There are numerous reasons for performing an LCA, including the following: define opportunities for improvement through identifying activities that are major contributors to impacts (hotspots); develop performance benchmarks allowing the documentation of continual improvement; differentiate markets permitting the targeting of products towards consumers concerned about the impacts of products they purchase; design for environment, that is, considering the full lifecycle of a product at the initial development stages, enabling significant improvements to be made in overall lifecycle performance. With regard to marketing sustainable products, LCA is the basis for type III Environmental Product Declarations (EPDs) in which the environmental performance of a product can be communicated to consumers, following international standards. An example of design for environment would be the consideration of the biodegradability or recyclability of packaging in the early design that resulted in reductions in landfill burdens for the end-of-life phase.

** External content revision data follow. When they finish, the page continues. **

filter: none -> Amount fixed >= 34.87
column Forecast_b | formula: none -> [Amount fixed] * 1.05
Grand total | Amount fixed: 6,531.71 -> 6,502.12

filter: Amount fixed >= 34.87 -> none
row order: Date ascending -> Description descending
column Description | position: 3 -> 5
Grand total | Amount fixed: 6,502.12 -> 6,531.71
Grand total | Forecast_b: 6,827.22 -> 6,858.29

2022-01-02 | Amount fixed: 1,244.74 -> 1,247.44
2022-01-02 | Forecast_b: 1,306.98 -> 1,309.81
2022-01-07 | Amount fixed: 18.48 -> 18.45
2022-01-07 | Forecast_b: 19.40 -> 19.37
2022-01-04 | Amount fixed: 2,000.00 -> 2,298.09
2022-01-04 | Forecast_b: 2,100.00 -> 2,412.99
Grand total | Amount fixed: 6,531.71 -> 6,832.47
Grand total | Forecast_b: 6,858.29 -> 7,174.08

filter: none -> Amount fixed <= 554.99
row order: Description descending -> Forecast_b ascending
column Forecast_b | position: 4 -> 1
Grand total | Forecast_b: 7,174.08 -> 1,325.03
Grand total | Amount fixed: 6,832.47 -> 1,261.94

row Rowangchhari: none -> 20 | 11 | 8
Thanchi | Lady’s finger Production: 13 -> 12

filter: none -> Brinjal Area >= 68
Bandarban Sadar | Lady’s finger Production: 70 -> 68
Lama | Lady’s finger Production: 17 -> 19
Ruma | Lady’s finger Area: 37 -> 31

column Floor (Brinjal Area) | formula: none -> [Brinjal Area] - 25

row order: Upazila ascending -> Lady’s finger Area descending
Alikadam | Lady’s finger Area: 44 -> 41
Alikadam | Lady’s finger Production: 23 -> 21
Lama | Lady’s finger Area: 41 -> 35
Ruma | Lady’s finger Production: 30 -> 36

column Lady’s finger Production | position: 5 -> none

Broadly, there exist two modeling paradigms for performing an LCA: attributional and consequential. Attributional LCA is an approach in which an average system is retrospectively evaluated and the emissions associated with the system are apportioned or allocated between multiple functions based on normative rules. Consequential LCA, on the other hand, does not consider the average system, but evaluates the anticipated change resulting from increased demand for an additional unit of product. Thus, the lifecycle inventories for the two systems are different, the first relying on averages and the second on data from the margin. Specifically, marginal processes are those processes anticipated to respond as a consequence of the additional demand. Attributional LCAs are typically used for identifying hotspots and benchmarking supply chain performance, whereas consequential LCAs are more relevant for decision support.